## Exercise requirements
Transcribe the entries below without changing a word, and omit every picture.

+++

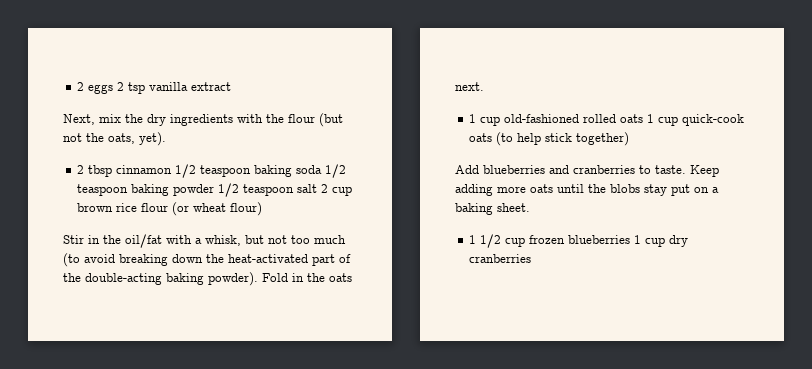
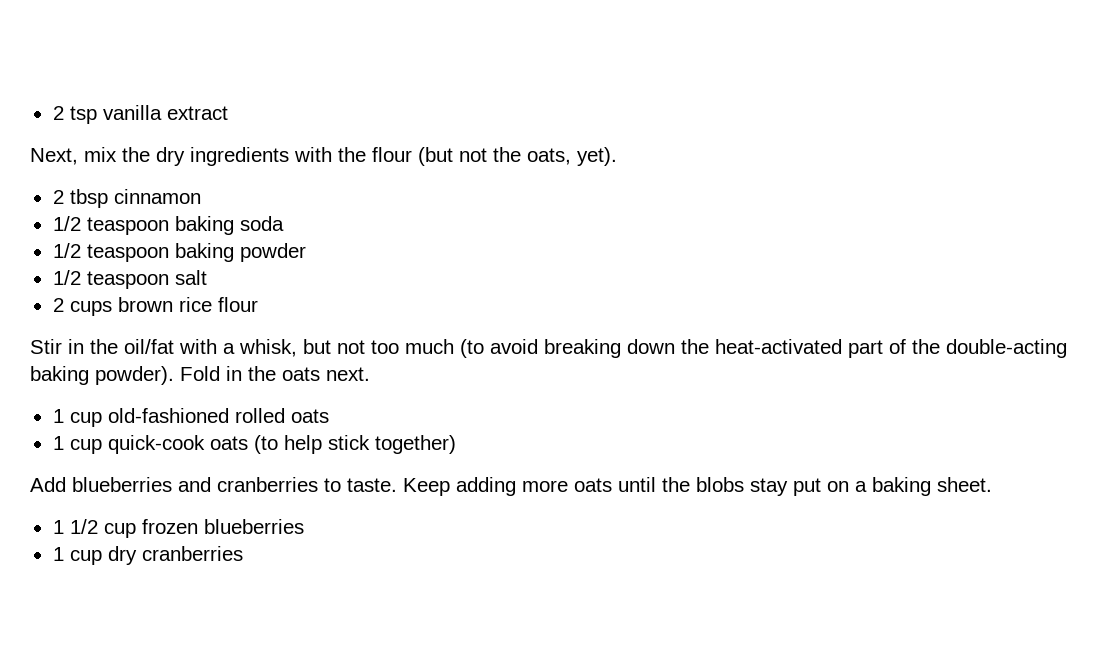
[77,82,125,94] 2 eggs 2 -> [52,106,64,120] 2
(173, 169) none -> (201, 196) //
(323, 169) none -> (284, 223) //
(215, 190) none -> (306, 252) //
[321,184,353,196] 2 cup -> [52,298,112,316] // 2 cups
[172,202,263,216] (or wheat flour) -> (258, 304) none
(644, 118) none -> (329, 416) //
(631, 239) none -> (304, 526) //

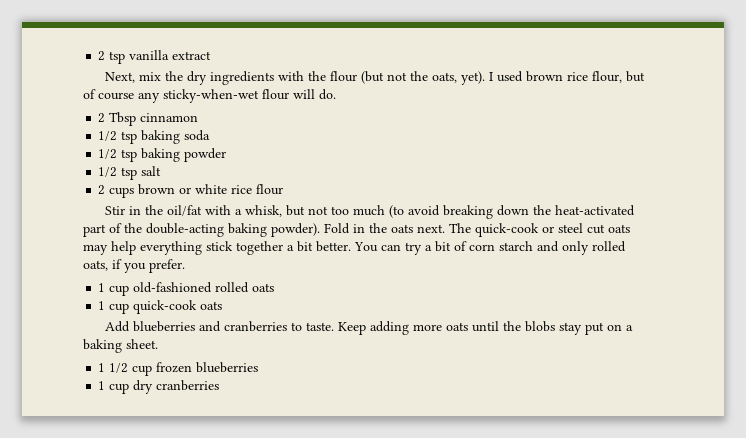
[52,189,108,208] // 2 tbsp -> [489,71,646,83] [83,89,336,103] [98,112,137,126] I used brown rice flour, but of course any sticky-when-wet flour will do. // 2 Tbsp
[86,217,169,235] teaspoon -> [121,131,138,144] tsp
[86,244,169,262] teaspoon -> [121,149,138,162] tsp
[86,271,169,289] teaspoon -> [121,167,138,180] tsp
(173, 304) none -> [179,184,228,194] or white
(370, 374) none -> [449,223,630,237] [83,241,626,255] [83,259,185,273] The quick-cook or steel cut oats may help everything stick together a bit better. You can try a bit of corn starch and only rolled oats, if you prefer.
[253,435,456,454] (to help stick together) -> (223, 305) none

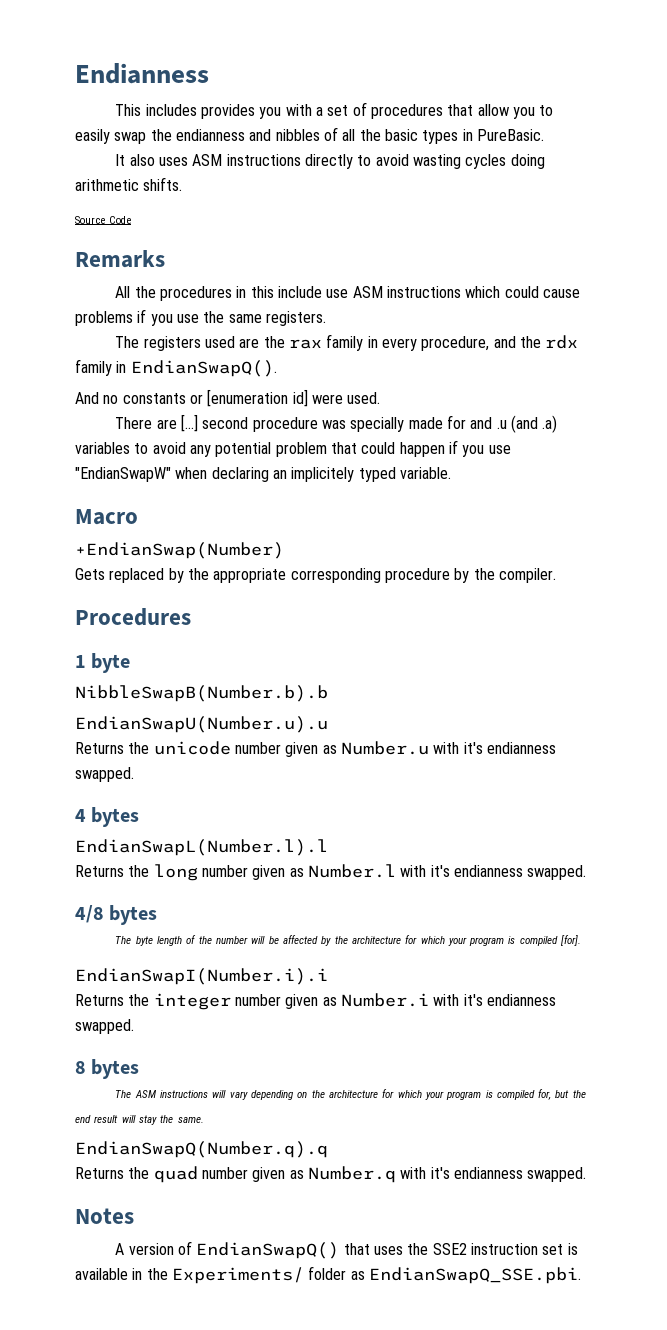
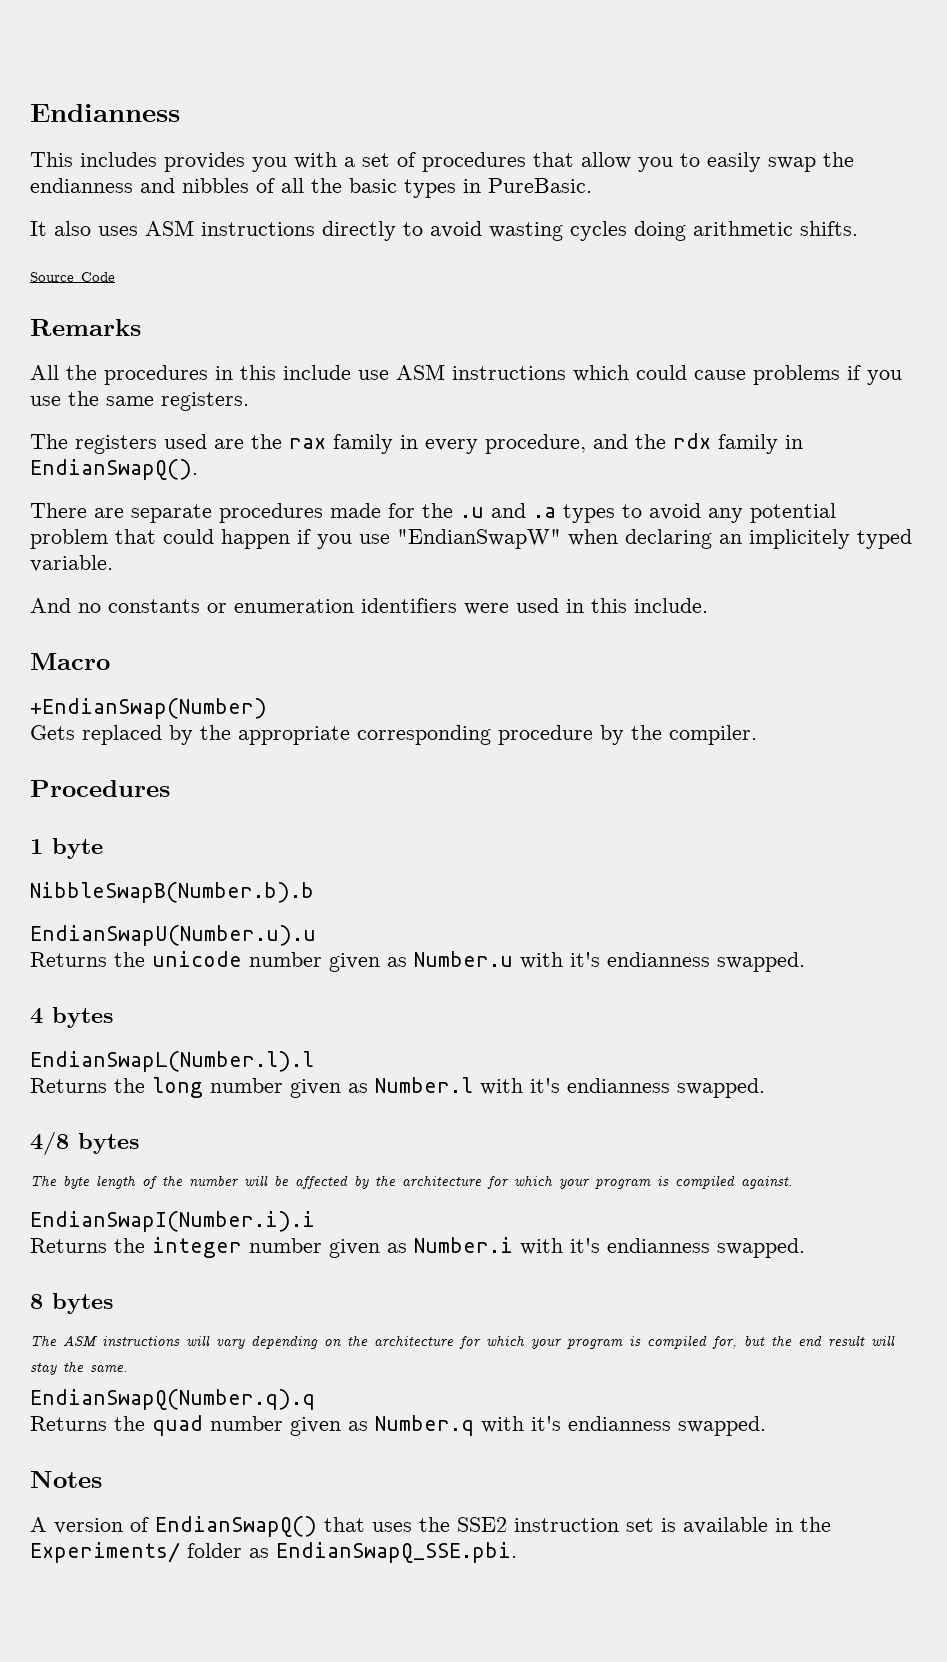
[75,389,381,407] [115,414,558,433] [75,442,130,454] And no constants or [enumeration id] were used. // There are [...] second procedure was specially made for and .u (and .a) variables -> [30,503,615,523] There are separate procedures made for the .u and .a types
(451, 473) none -> [30,598,708,615] // And no constants or enumeration identifiers were used in this include.
[560,935,582,946] [for]. -> [741,1176,793,1189] against.

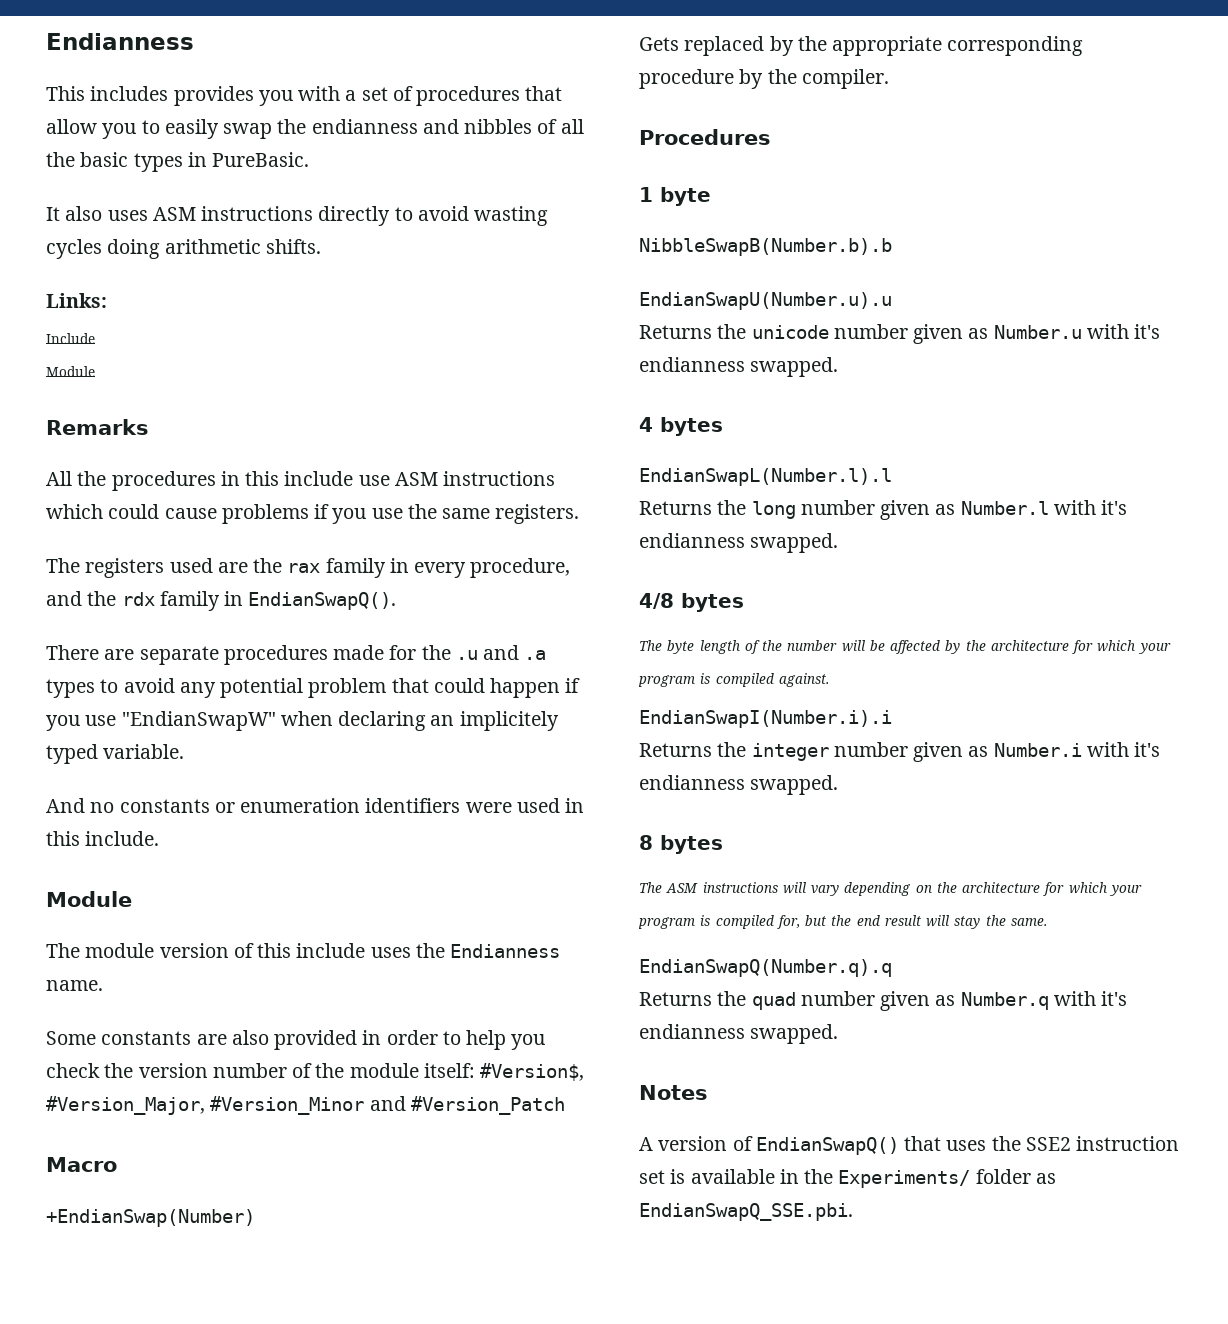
[30,272,115,282] Source Code -> [46,293,107,308] [46,333,95,344] [46,366,95,377] Links: // Include // Module
(708, 605) none -> [46,891,132,907] [46,943,561,958] [46,980,103,991] [46,1030,546,1050] [46,1063,585,1081] [46,1096,565,1115] // Module // The module version of this include uses the Endianness name. // Some constants are also provided in order to help you check the version number of the module itself: #Version$, #Version_Major, #Version_Minor and #Version_Patch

+++

## Task result
[77,82,125,94] 2 eggs 2 -> [52,106,64,120] 2
(173, 169) none -> (201, 196) //
(323, 169) none -> (284, 223) //
(215, 190) none -> (306, 252) //
[321,184,353,196] 2 cup -> [52,298,112,316] // 2 cups
[172,202,263,216] (or wheat flour) -> (258, 304) none
(644, 118) none -> (329, 416) //
(631, 239) none -> (304, 526) //

[52,189,108,208] // 2 tbsp -> [489,71,646,83] [83,89,336,103] [98,112,137,126] I used brown rice flour, but of course any sticky-when-wet flour will do. // 2 Tbsp
[86,217,169,235] teaspoon -> [121,131,138,144] tsp
[86,244,169,262] teaspoon -> [121,149,138,162] tsp
[86,271,169,289] teaspoon -> [121,167,138,180] tsp
(173, 304) none -> [179,184,228,194] or white
(370, 374) none -> [449,223,630,237] [83,241,626,255] [83,259,185,273] The quick-cook or steel cut oats may help everything stick together a bit better. You can try a bit of corn starch and only rolled oats, if you prefer.
[253,435,456,454] (to help stick together) -> (223, 305) none

[75,389,381,407] [115,414,558,433] [75,442,130,454] And no constants or [enumeration id] were used. // There are [...] second procedure was specially made for and .u (and .a) variables -> [30,503,615,523] There are separate procedures made for the .u and .a types
(451, 473) none -> [30,598,708,615] // And no constants or enumeration identifiers were used in this include.
[560,935,582,946] [for]. -> [741,1176,793,1189] against.

[30,272,115,282] Source Code -> [46,293,107,308] [46,333,95,344] [46,366,95,377] Links: // Include // Module
(708, 605) none -> [46,891,132,907] [46,943,561,958] [46,980,103,991] [46,1030,546,1050] [46,1063,585,1081] [46,1096,565,1115] // Module // The module version of this include uses the Endianness name. // Some constants are also provided in order to help you check the version number of the module itself: #Version$, #Version_Major, #Version_Minor and #Version_Patch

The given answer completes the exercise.